# Exercise directions:
Counting only lines below that contain the string "square", give the total as a single number.

[Modification records]
———

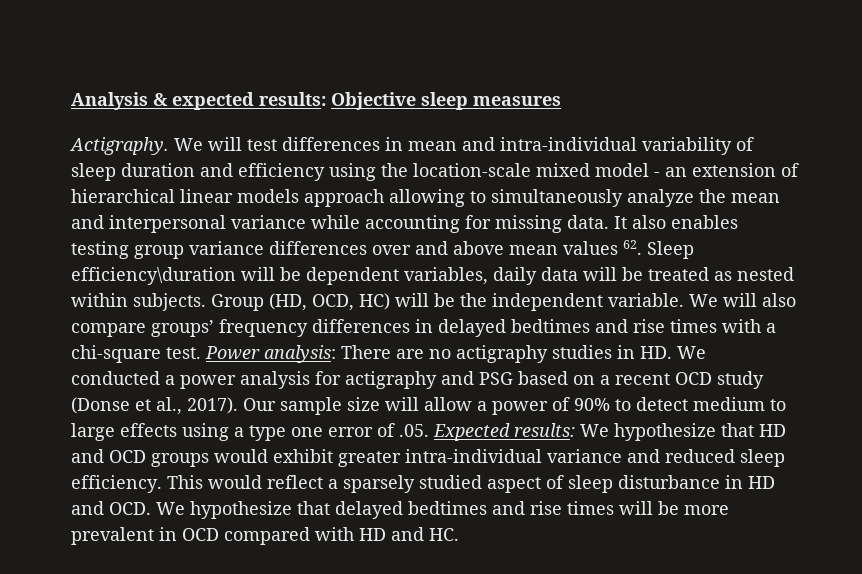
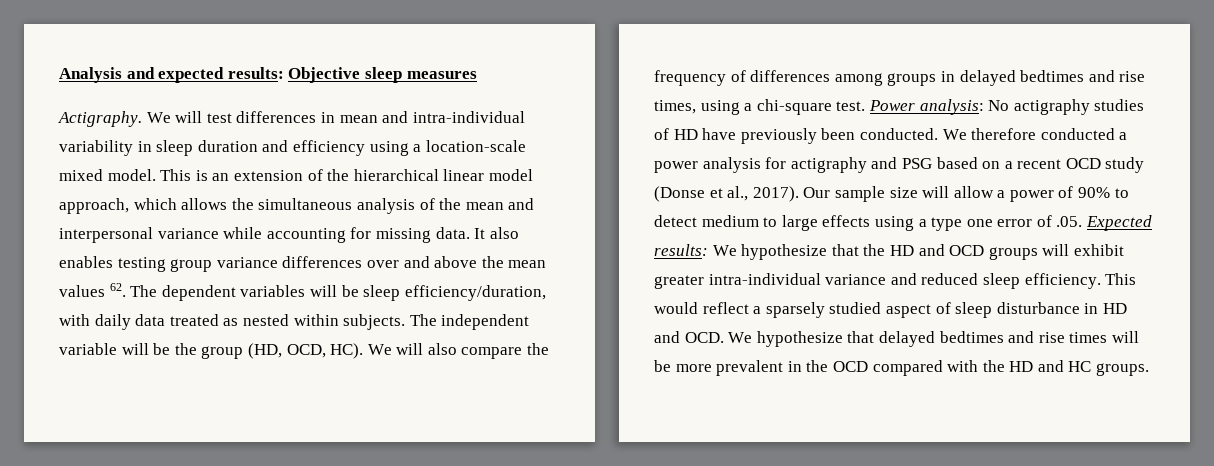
- Analysis & expected results: Objective sleep measures
+ Analysis and expected results: Objective sleep measures
- We will test differences in mean and intra-individual variability of sleep duration and efficiency using the location-scale mixed model - an extension of hierarchical linear models approach allowing to simultaneously analyze the mean and interpersonal variance while accounting for missing data.
+ We will test differences in mean and intra-individual variability in sleep duration and efficiency using a location-scale mixed model. This is an extension of the hierarchical linear model approach, which allows the simultaneous analysis of the mean and interpersonal variance while accounting for missing data.
- It also enables testing group variance differences over and above mean values 62. Sleep efficiency\duration will be dependent variables, daily data will be treated as nested within subjects.
+ It also enables testing group variance differences over and above the mean values 62. The dependent variables will be sleep efficiency/duration, with daily data treated as nested within subjects.
- Group (HD, OCD, HC) will be the independent variable. We will also compare groups’ frequency differences in delayed bedtimes and rise times with a chi-square test.
+ The independent variable will be the group (HD, OCD, HC). We will also compare the frequency of differences among groups in delayed bedtimes and rise times, using a chi-square test.
- Power analysis: There are no actigraphy studies in HD. We conducted a power analysis for actigraphy and PSG based on a recent OCD study (Donse et al., 2017).
+ Power analysis: No actigraphy studies of HD have previously been conducted. We therefore conducted a power analysis for actigraphy and PSG based on a recent OCD study (Donse et al., 2017).
- Our sample size will allow a power of 90% to detect medium to large effects using a type one error of .05. Expected results: We hypothesize that HD and OCD groups would exhibit greater intra-individual variance and reduced sleep efficiency.
+ Our sample size will allow a power of 90% to detect medium to large effects using a type one error of .05. Expected results: We hypothesize that the HD and OCD groups will exhibit greater intra-individual variance and reduced sleep efficiency.
- This would reflect a sparsely studied aspect of sleep disturbance in HD and OCD. We hypothesize that delayed bedtimes and rise times will be more prevalent in OCD compared with HD and HC.
+ This would reflect a sparsely studied aspect of sleep disturbance in HD and OCD. We hypothesize that delayed bedtimes and rise times will be more prevalent in the OCD compared with the HD and HC groups.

———

# Answer box:
2